| EXERCISE AIM |
Go to the line below that has "[343,594,364,606] faa) ->", print it and each line after it exactly, and stop after the line that has "[235,1279,439,1297] Mounika Ramapuram"; leave out pictures.

| MATERIAL PROVIDED |
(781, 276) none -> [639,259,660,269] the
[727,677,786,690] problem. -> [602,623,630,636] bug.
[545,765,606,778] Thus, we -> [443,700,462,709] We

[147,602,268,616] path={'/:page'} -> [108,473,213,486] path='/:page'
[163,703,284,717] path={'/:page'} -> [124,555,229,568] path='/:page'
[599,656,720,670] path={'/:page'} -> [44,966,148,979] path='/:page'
...
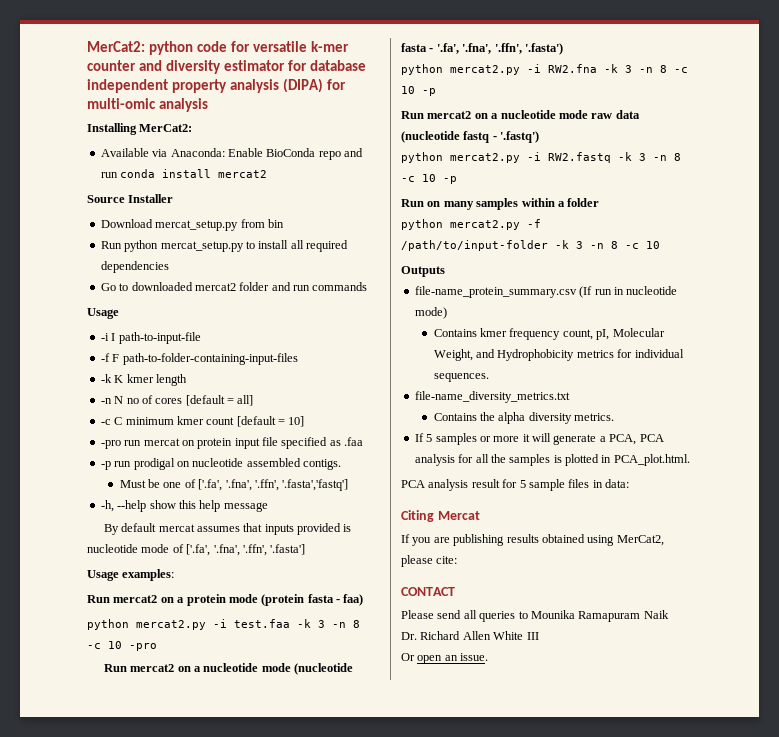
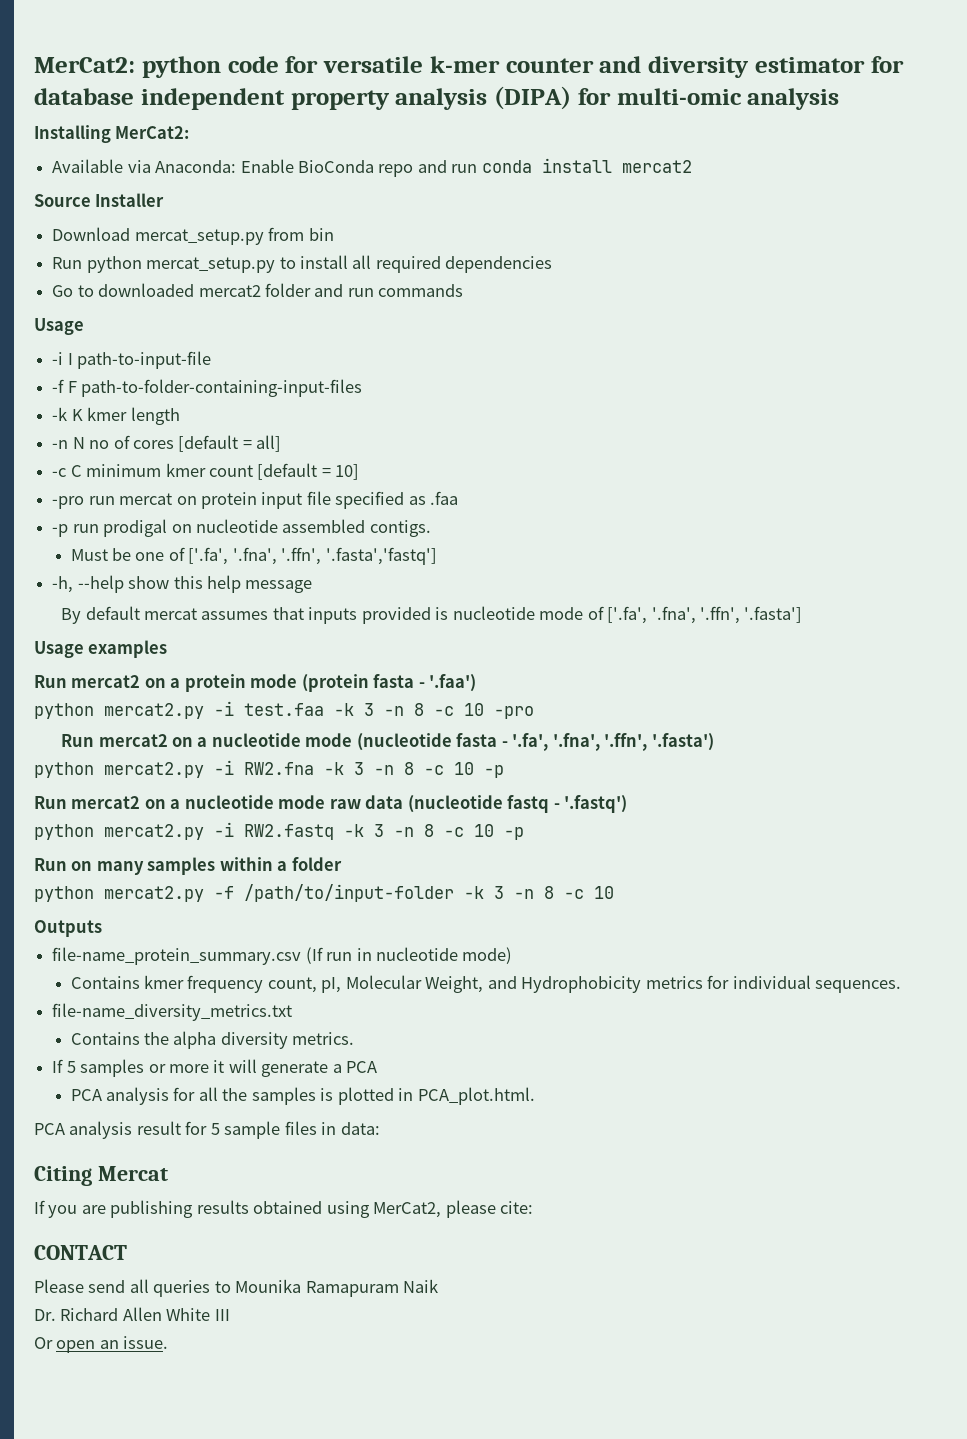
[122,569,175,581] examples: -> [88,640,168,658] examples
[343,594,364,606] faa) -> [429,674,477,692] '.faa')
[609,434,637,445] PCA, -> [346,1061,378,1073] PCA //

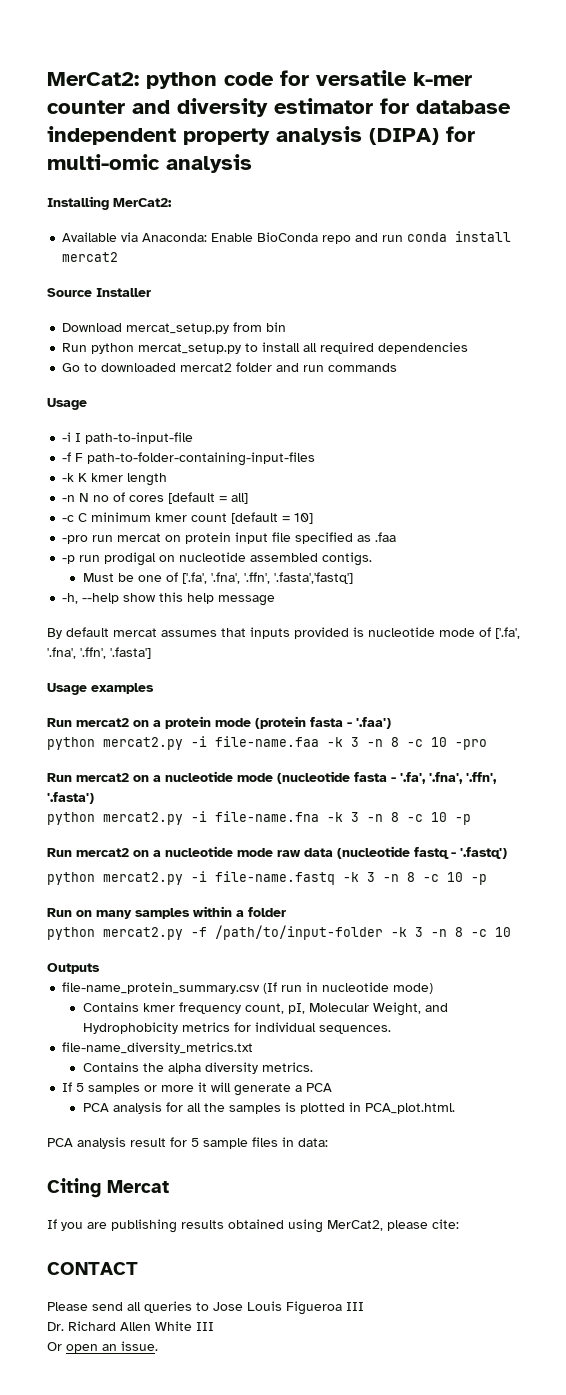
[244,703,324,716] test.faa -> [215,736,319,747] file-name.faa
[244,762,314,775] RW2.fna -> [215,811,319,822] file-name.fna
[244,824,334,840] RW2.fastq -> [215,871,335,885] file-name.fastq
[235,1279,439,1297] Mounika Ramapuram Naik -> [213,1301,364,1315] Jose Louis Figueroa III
---
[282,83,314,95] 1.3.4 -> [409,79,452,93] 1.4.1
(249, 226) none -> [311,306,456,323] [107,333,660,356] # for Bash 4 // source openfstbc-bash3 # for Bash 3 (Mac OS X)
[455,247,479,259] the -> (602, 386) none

| RESULT OF THE TASK |
[343,594,364,606] faa) -> [429,674,477,692] '.faa')
[609,434,637,445] PCA, -> [346,1061,378,1073] PCA //

[244,703,324,716] test.faa -> [215,736,319,747] file-name.faa
[244,762,314,775] RW2.fna -> [215,811,319,822] file-name.fna
[244,824,334,840] RW2.fastq -> [215,871,335,885] file-name.fastq
[235,1279,439,1297] Mounika Ramapuram Naik -> [213,1301,364,1315] Jose Louis Figueroa III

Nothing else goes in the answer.